Thursday, December 27, 2012

Wet Apathy


I like to travel.  The biggest reason is it allows me to discover new things, though the major area for discovery is in the mundane.  Even if I don't particularly like a place (rare), I still learn something.

One of my favourite places is the Kansai prefecture of Japan.  This is the region that contains Kyoto, Osaka, Nara, etc.  I find it inspirational because the mundane things in life have often been addressed in ways that are the polar opposite to how things are done in the place where I spend most of my time - Toronto.

For instance, in Kyoto, the downtown centre has covered sidewalks - which means when it rains, you don't get wet when shopping.  In Toronto, you get the feeling that nobody wants you to shop in it's stores when it's wet - there's a feeling that they want to corral you into the shopping mall instead, or drive you into the PATH system (an underground tunnel system that whilst expansive, is largely geared towards office workers - you can't go there on a Saturday morning and expect to find everything open).

One of my biggest annoyances with Toronto's civil engineering is gutters, drainage, and water in general.  In Kyoto, much like Toronto there are ground waters to deal with when it's not raining.  So, in Kyoto they built little streams and bridges, and put tea houses on them and turned the water into features that everyone likes to enjoy.  

In Toronto, it's like the mantra is "Who needs water anyway?" as the creeks are all bricked up and buried, the views of Lake Ontario is repeatedly sold off to the highest bidding condo developers, and just to make sure nobody has any want to get to the water, they cordoned off the lake from the city with an elevated six lane highway.  

And so we come to gutters: Here's a gutter in Kansai…  

That's Koi swimming in it.  

In Toronto, the gutter is an afterthought - it's where you park your car, not a feature that was invented to handle water.  Nothing shows up this more than when it snows.  

People have been aware for quite some time now, that it snows in Canada.  When it snows, Toronto city laws stipulate that you have to shovel the sidewalk so that people can pass.  What generally happens is people shovel the snow towards the gutter - and the snowplough also pushes the snow off the road and towards the gutter.  

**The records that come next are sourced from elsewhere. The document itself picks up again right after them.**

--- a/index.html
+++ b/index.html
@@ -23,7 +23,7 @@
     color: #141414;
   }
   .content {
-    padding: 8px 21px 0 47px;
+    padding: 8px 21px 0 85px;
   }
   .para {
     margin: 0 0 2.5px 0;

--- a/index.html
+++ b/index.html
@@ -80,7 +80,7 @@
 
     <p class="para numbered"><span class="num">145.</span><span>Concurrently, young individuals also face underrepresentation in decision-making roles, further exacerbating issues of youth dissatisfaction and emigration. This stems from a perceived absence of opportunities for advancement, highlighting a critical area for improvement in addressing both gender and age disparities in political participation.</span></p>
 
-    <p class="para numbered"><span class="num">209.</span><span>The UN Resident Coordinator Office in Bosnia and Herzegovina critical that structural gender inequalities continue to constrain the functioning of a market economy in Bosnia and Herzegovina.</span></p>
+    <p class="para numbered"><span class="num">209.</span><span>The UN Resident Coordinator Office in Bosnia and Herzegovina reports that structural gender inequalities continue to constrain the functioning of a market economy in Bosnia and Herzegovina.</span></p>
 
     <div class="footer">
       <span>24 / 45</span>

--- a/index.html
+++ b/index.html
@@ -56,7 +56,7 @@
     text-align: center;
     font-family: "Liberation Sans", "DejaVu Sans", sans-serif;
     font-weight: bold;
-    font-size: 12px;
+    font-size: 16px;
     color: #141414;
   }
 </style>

The net result is you get a snowbank.  Snowbanks are notorious for one reason: As a pedestrian crossing the street, you eventually have to navigate them.  Whilst it's not immediately obvious to those who don't live here, there's one major issue with them that everybody who has ever lived here knows about…  Slush.

The problem happens in two stages, both of which I find comical to watch, but infuriating to endure:
1.  After a significant snowfall, crossing the street is like something like a scene out of a WWI movie.  You first wait for the signal, then you climb several feet up the bank and go up "over the top" and dash across to the other side, trying to avoid obstacles like slippery buried rail tracks, potholes, and other people coming at you with briefcases and umbrellas.
2.  After several hours of this, the banks at these points have been mushed down to a grey puddle that normally expands out about three to ten feet in radius, and it usually just a little deeper than the height of whatever shoes you happen to wear that day.  This means you have two options to crossing the road: a) Leap out like a ballet dancer from Swan Lake, trying to land in as shallow an area as possible, or b) find a new un-mushed bit of snowbank and repeat the WWI "over the top" manoeuvre.  As I mentioned before, everyone here knows about this, and just like WWI, everyone spends their day with something resembling "trench foot" as a result.  

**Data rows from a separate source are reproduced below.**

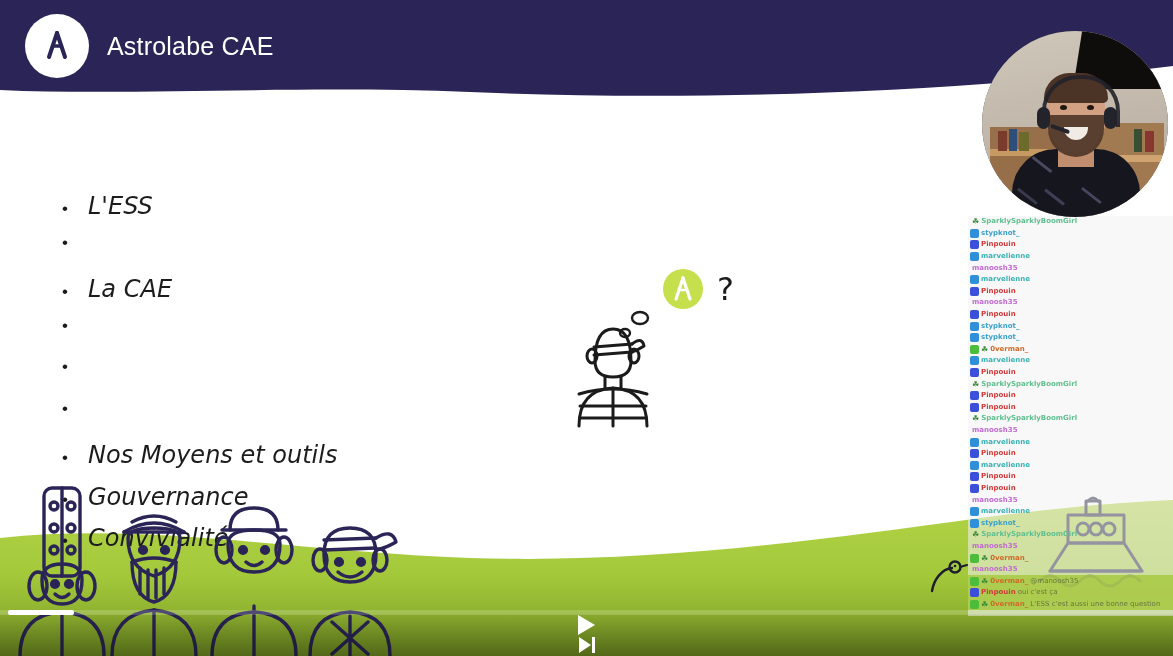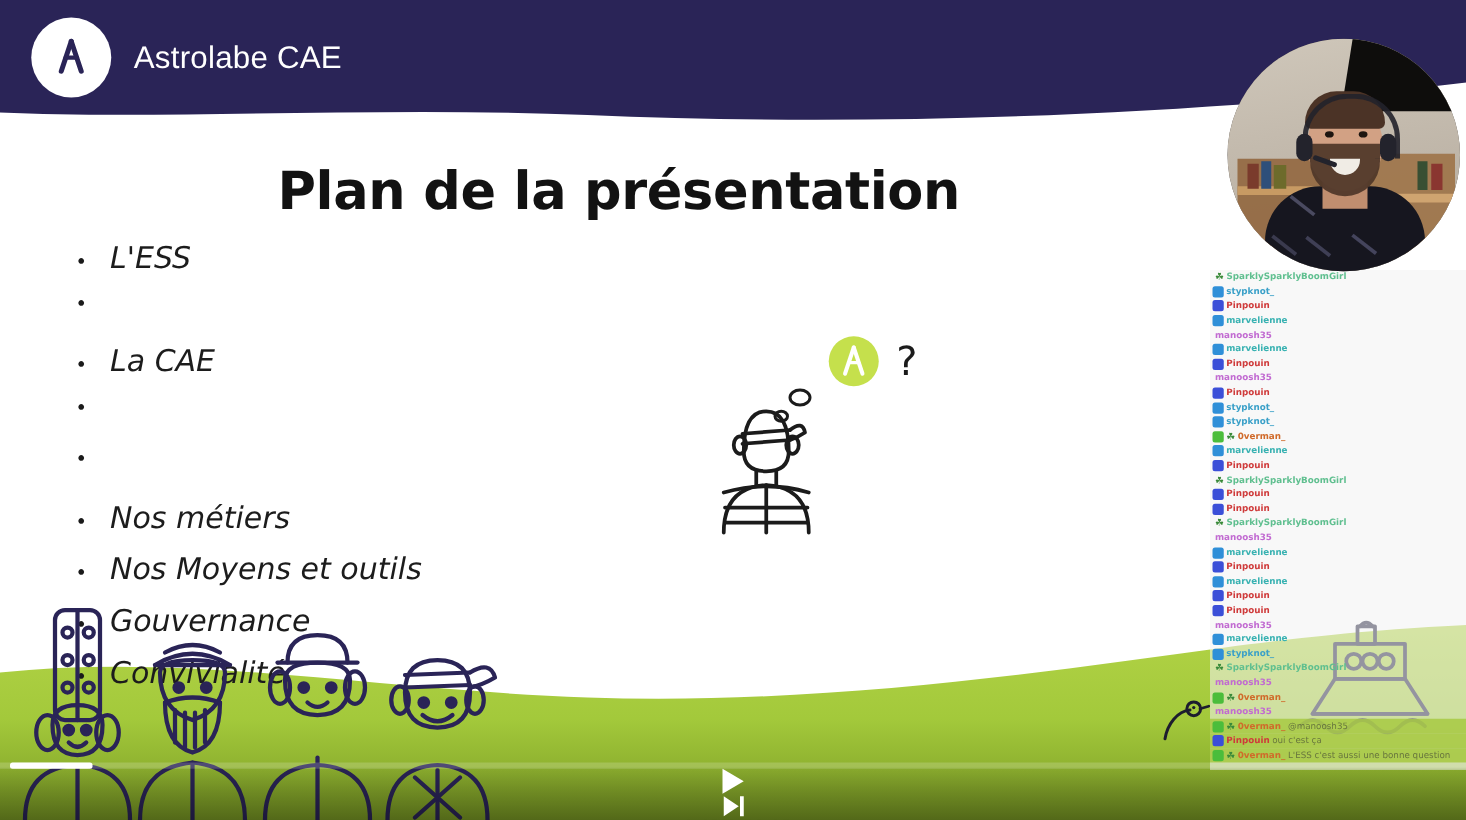--- a/index.html
+++ b/index.html
@@ -460,7 +460,6 @@
       <div class="brand-title">Astrolabe CAE</div>
     </div>
 
-    <div class="slide-title">Plan de la présentation</div>
 
     <div class="bullets" id="bullets">
         <div class="bullet-row">

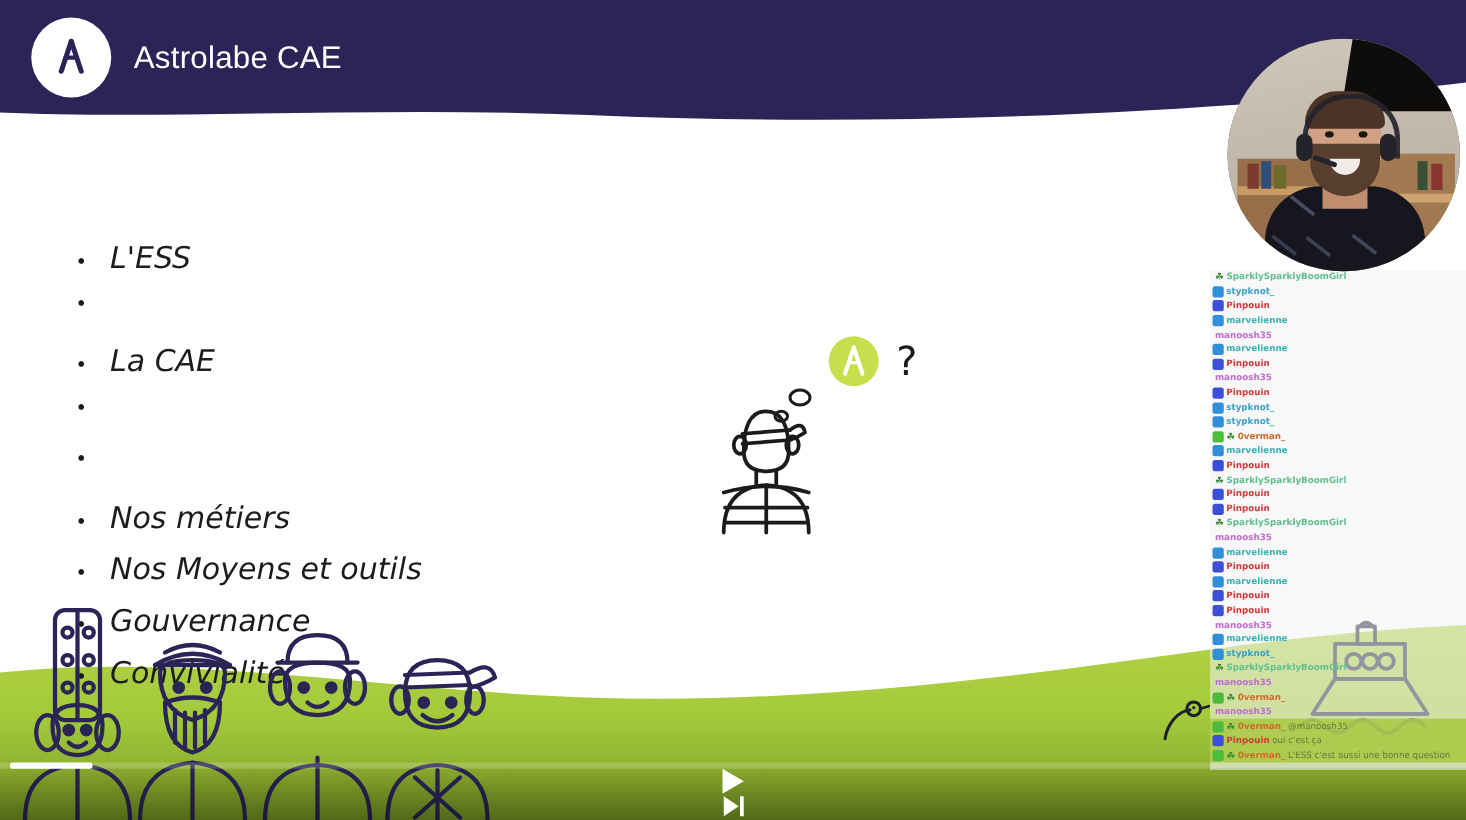--- a/index.html
+++ b/index.html
@@ -481,7 +481,6 @@
         </div>
         <div class="bullet-row">
           <span class="bullet-dot">•</span>
-          <span class="bullet-text">Nos métiers</span>
         </div>
         <div class="bullet-row">
           <span class="bullet-dot">•</span>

The question is what has anyone done about this?  

I can't see anything being done about it.  Nothing has changed between 1912 and 2012.  A simple solution would be to move the drains from their current positions (always far from the corners) to be nearer the corners where they are not buried under a snow bank but where the puddles are at the lowest point - where the slush gathers.  This is something that other countries have done - as seen here (the drain is circled in red).



I hate to sound like I'm always bashing things, but the sense of apathy I see that's evident in how things are done in Toronto just drives me bonkers because nobody is addressing this mundane stuff that affects a greater number of people than some of the "cooler" stuff that only affects the few.